In the shadow of pyramid schemes and selling fakes, Yunji's business model is still controversial
In the beginning, Xiao's team was formed of her friends and relatives, as well as some acquaintances, and the people who joined later were also introduced by the original team members. Basically, they all know each other.
Pyramid scheme or not, there should be no doubt that it is a social-based ecommerce model, and membership loyalty and growth are essential to Yunji. As the company said in its prospectus, their membership growth depends on existing members to promote the products and invite new members through their social networks.
However, while members are doing that, they are constantly battling the counterfeit problems on the platform. Just like any other ecommerce platform during early stages, fake goods had always been a plague."Because my members are mostly someone I know in real life, I have to make sure the products are of high quality before I decide to recommend or sell to them." Xiao said.
Yunji has also created information asymmetry scenario. An ex-member who did not want to be named due to privacy issues, told PingWest that she often found prices on Yunji to be higher, sometimes twice of the same products on Taobao or JD.com. But people still fall for them, for that their purchase decisions are largely based on the trust of acquaintances.
Previously on Chinese social network, a consumer claimed to have bought counterfeit watches through Yunji and found the platform forged the certificate of authorization.

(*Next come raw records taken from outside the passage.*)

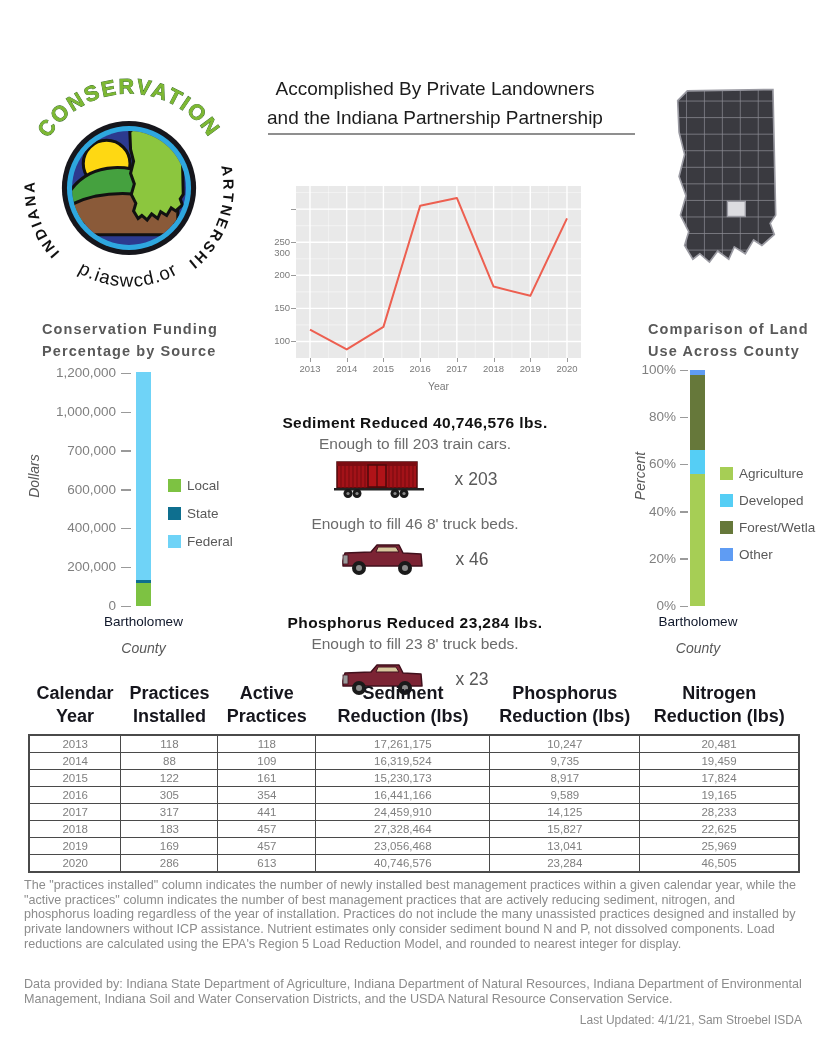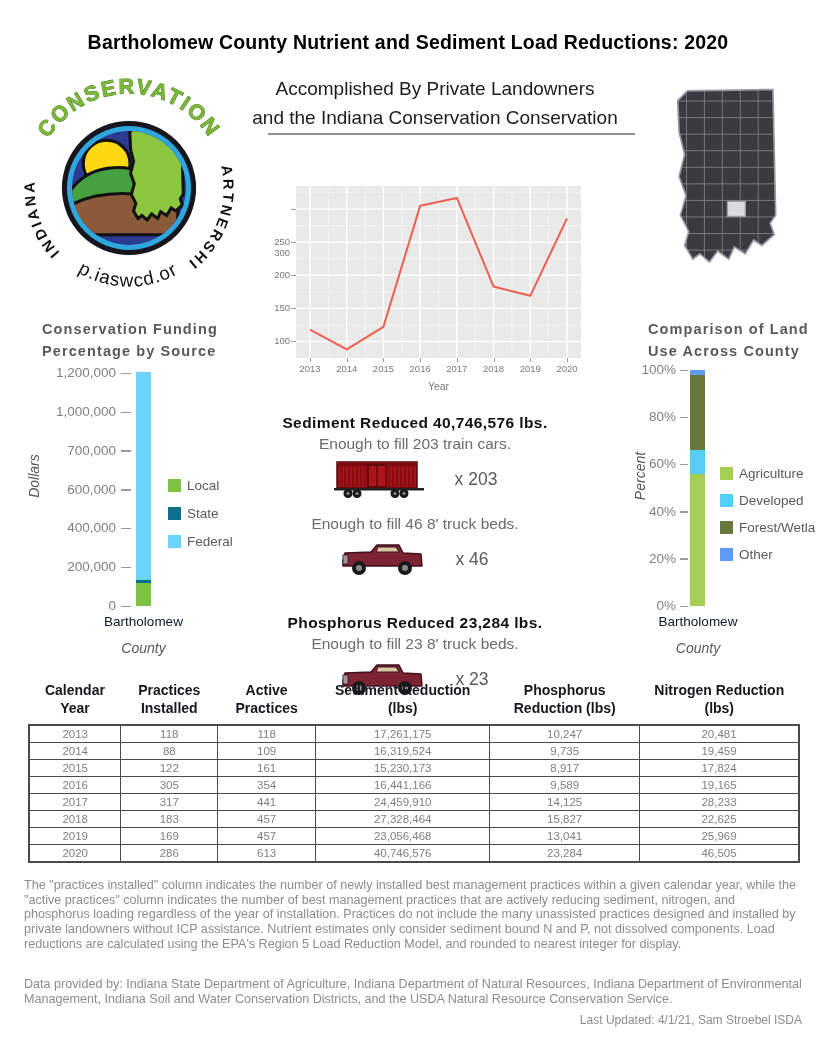--- a/index.html
+++ b/index.html
@@ -78,7 +78,6 @@
 
 <div class="page">
 
-  <div class="title">Bartholomew County Nutrient and Sediment Load Reductions: 2020</div>
 
   <div class="logo">
     <svg viewBox="0 0 216 236" width="222" height="240">

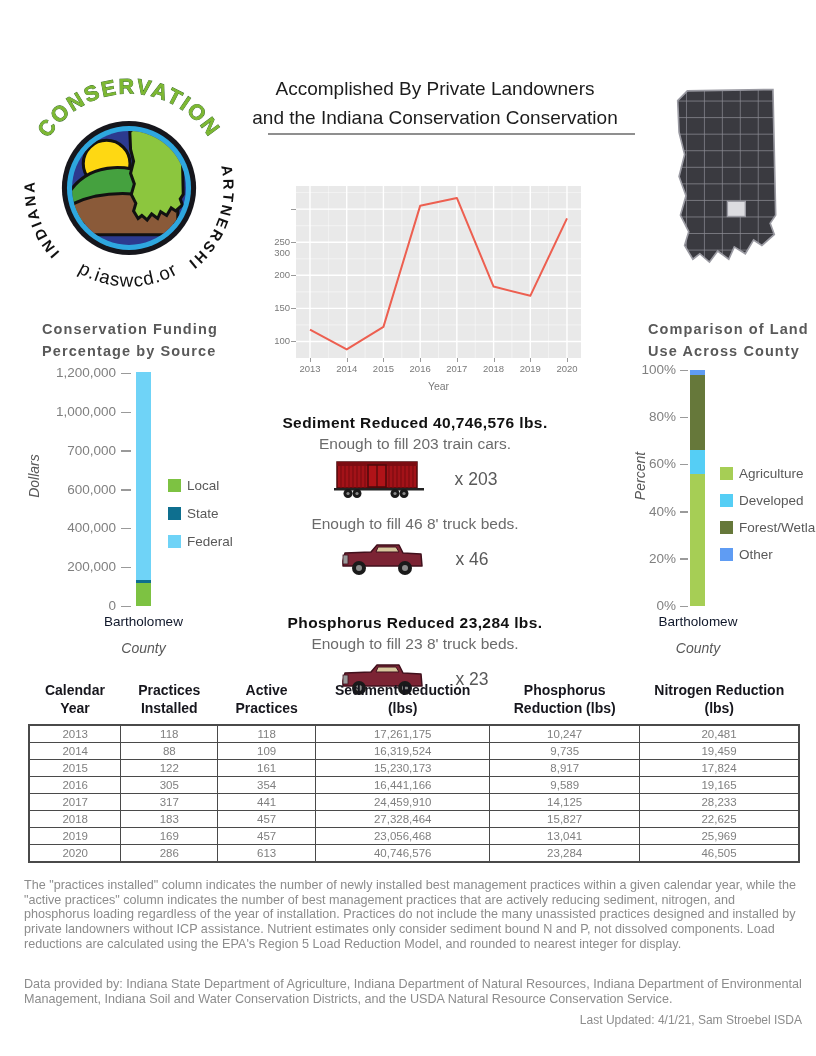--- a/index.html
+++ b/index.html
@@ -118,7 +118,7 @@
 
   <div class="subtitle">
     <div>Accomplished By Private Landowners</div>
-    <div>and the Indiana Conservation Conservation</div>
+    <div>and the Indiana Partnership Partnership</div>
   </div>
   <div class="subtitle-divider"></div>
 

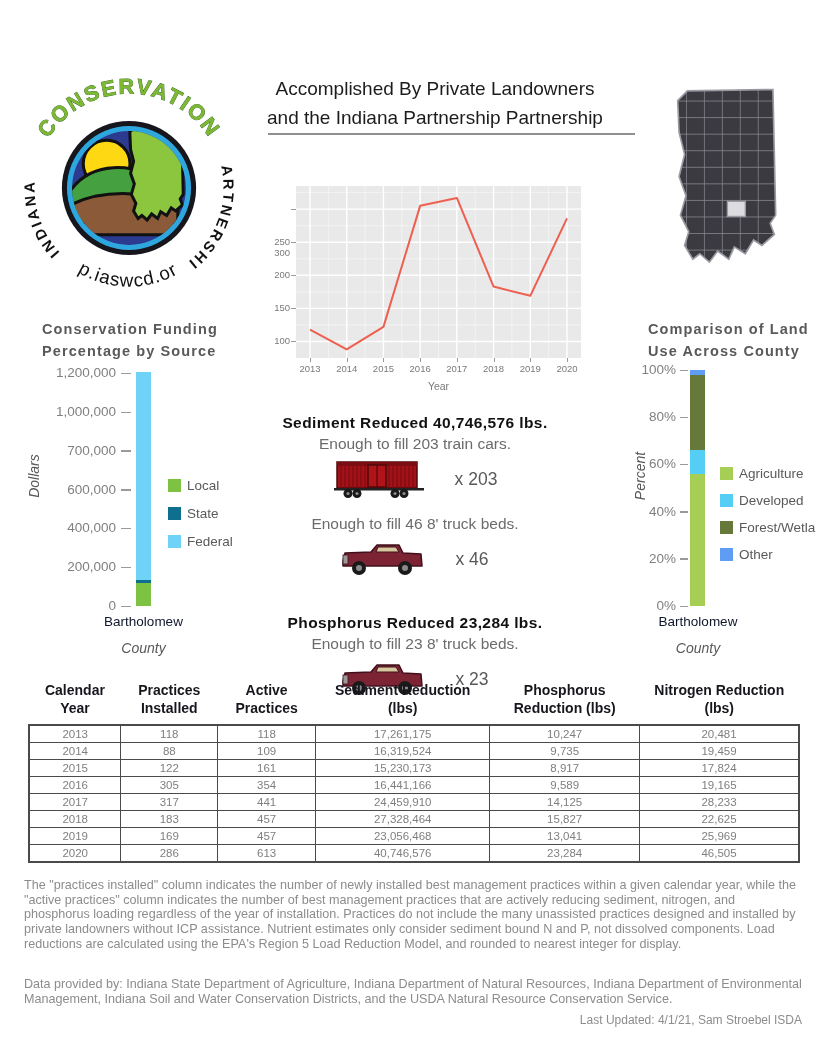--- a/index.html
+++ b/index.html
@@ -61,7 +61,7 @@
 
   
   .data-table{position:absolute;left:28px;top:682px;width:772px;border-collapse:collapse;}
-  .data-table th{font-size:14px;font-weight:bold;color:#16161d;padding:0 6px 7px 6px;
+  .data-table th{font-size:18px;font-weight:bold;color:#16161d;padding:0 6px 7px 6px;
                  vertical-align:bottom;line-height:1.25;border:none;}
   .data-table td{border:1px solid #4a4a4a;font-size:11.5px;color:#7f7f7f;
                  text-align:center;height:16px;padding:0;}

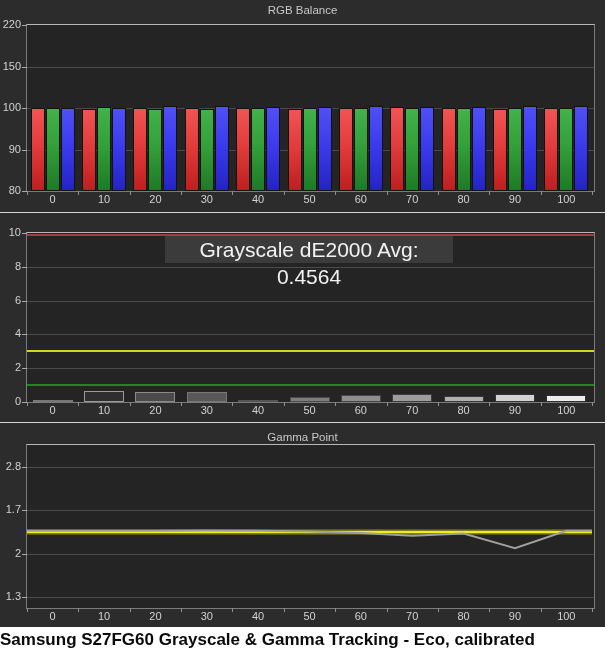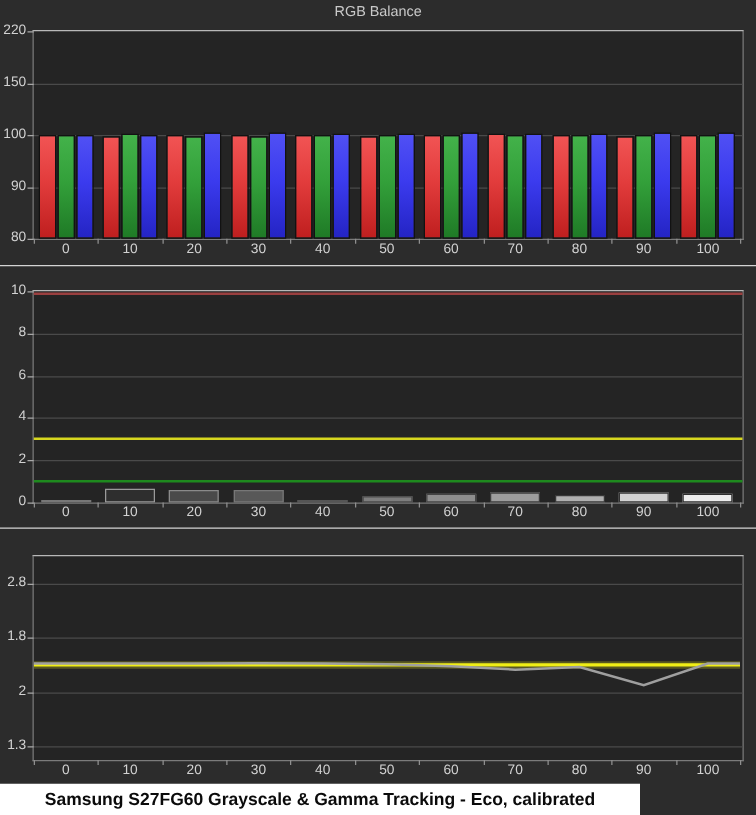--- a/index.html
+++ b/index.html
@@ -103,6 +103,7 @@
   <div class="sep" style="top:212px"></div>
   <div class="sep" style="top:422px"></div>
 
+  <div id="ovl-de" class="ovl">Grayscale dE2000 Avg: 0.4564</div>
 
   <div id="caption">Samsung S27FG60 Grayscale &amp; Gamma Tracking - Eco, calibrated</div>
 <div class="ylab" style="top: 18px;">220</div>

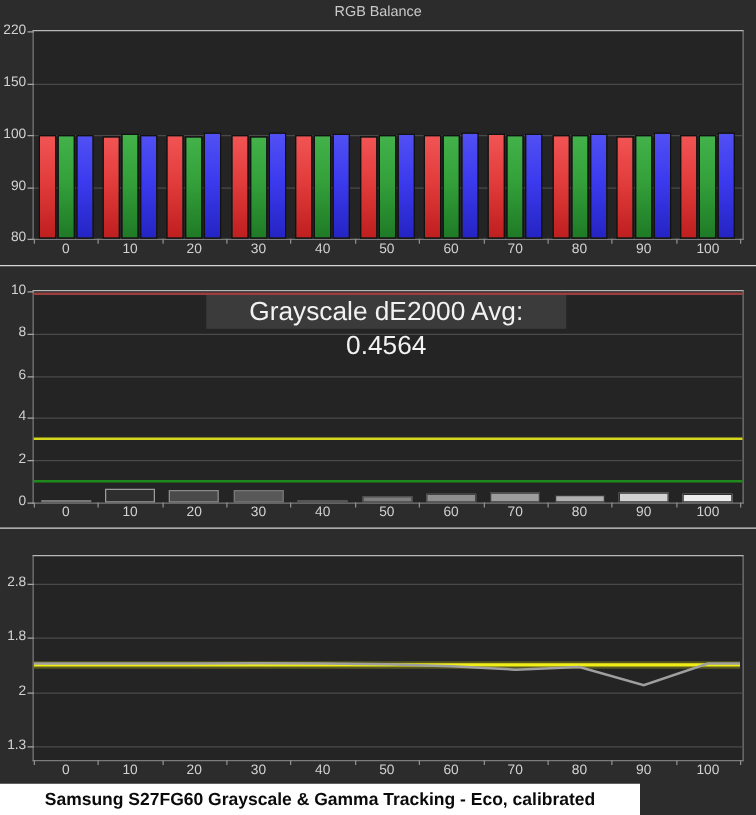--- a/index.html
+++ b/index.html
@@ -29,6 +29,7 @@
 <div id="page">
 
   <div class="ttl" style="top:4px">RGB Balance</div>
+  <div class="ttl" style="top:431px">Gamma Point</div>
 
   <div id="plot-rgb" class="plot" style="top:24px;height:168px;">
       <div class="grid" style="top: 41.5px;"></div>

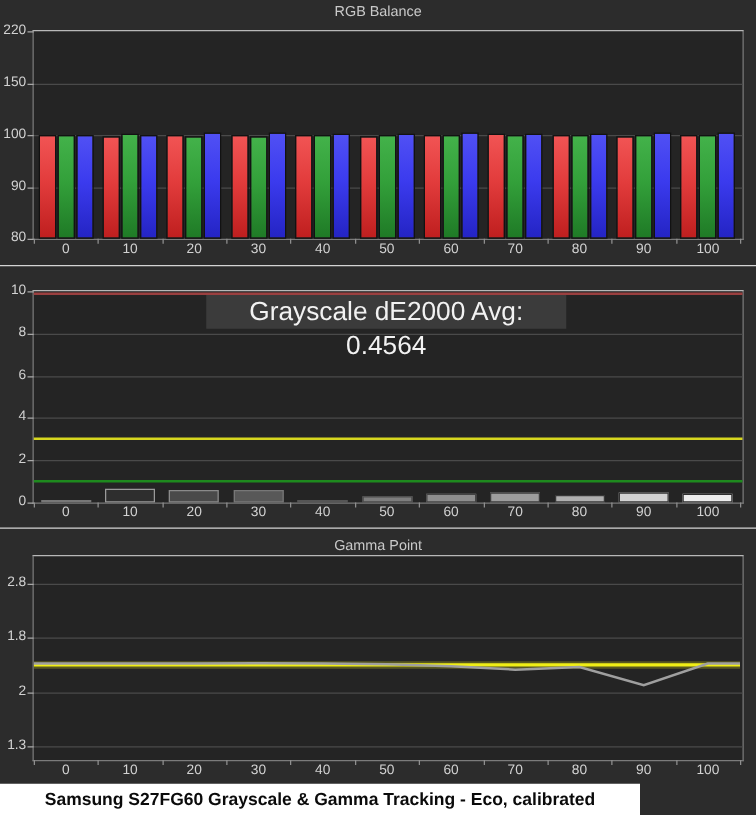--- a/index.html
+++ b/index.html
@@ -177,7 +177,7 @@
     <div class="xtick" style="left: 592px; top: 402px;"></div>
     <div class="ylab" style="top: 459.733px;">2.8</div>
     <div class="ydash" style="top: 466.733px;"></div>
-    <div class="ylab" style="top: 503.2px;">1.8</div>
+    <div class="ylab" style="top: 503.2px;">1.7</div>
     <div class="ydash" style="top: 510.2px;"></div>
     <div class="ylab" style="top: 546.667px;">2</div>
     <div class="ydash" style="top: 553.667px;"></div>

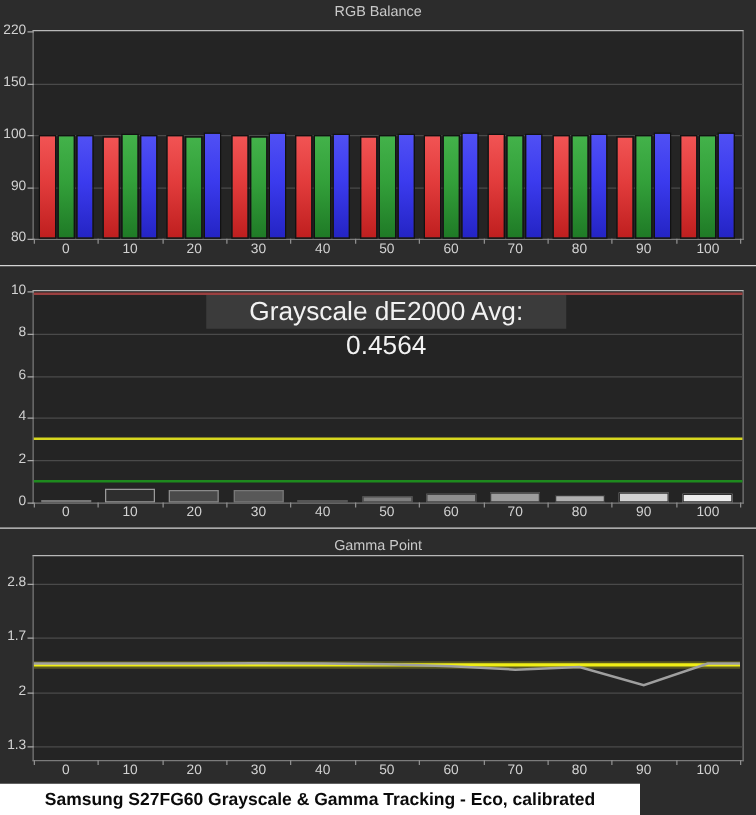--- a/index.html
+++ b/index.html
@@ -19,8 +19,8 @@
   .ovl{position:absolute;background:#3b3b3b;color:#f2f2f2;text-align:center;}
   #ovl-de{left:165px;top:236px;width:288px;height:27px;line-height:27px;font-size:21px;}
   #ovl-gamma{left:200px;top:445px;width:206px;height:26px;line-height:26px;font-size:20px;}
-  #caption{position:absolute;left:0;top:627px;width:512px;height:25px;background:#ffffff;
-           color:#0a0a0a;font-size:14px;font-weight:bold;text-align:center;line-height:25px;}
+  #caption{position:absolute;left:0;top:627px;width:605px;height:25px;background:#ffffff;
+           color:#0a0a0a;font-size:17px;font-weight:bold;text-align:left;line-height:25px;}
   svg{position:absolute;left:0;top:0;}
 </style>
 </head>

The company insisted that it was authorized by the brand.
The problems of counterfeit goods and information asymmetry are commonly found on social-based ecommerce platforms, such as Pinduoduo, another company which went public in 2019.
Yunji acknowledged in its prospectus that if its business model were found to be in violation of Chinese laws and regulations, its finances and operations would be materially and adversely affected.
In May 2017, the company was punished by the local Administration for Market Regulation in Hangzhou with a fine of approximately 9.6 million RMB ($1.4 million) for violating Regulations on the Prohibition of Pyramid Selling.
The company has adjusted its business model to comply with the applicable regulations and paid the fine in 2017.
But this is not the whole of it. Yunji concedes that there is no guarantee that the current business model will fully comply with future laws, regulations, or policies, although it says it could always adapt. Still, as potent as Yunji’s strategy has been so far, it may be walking a tight line.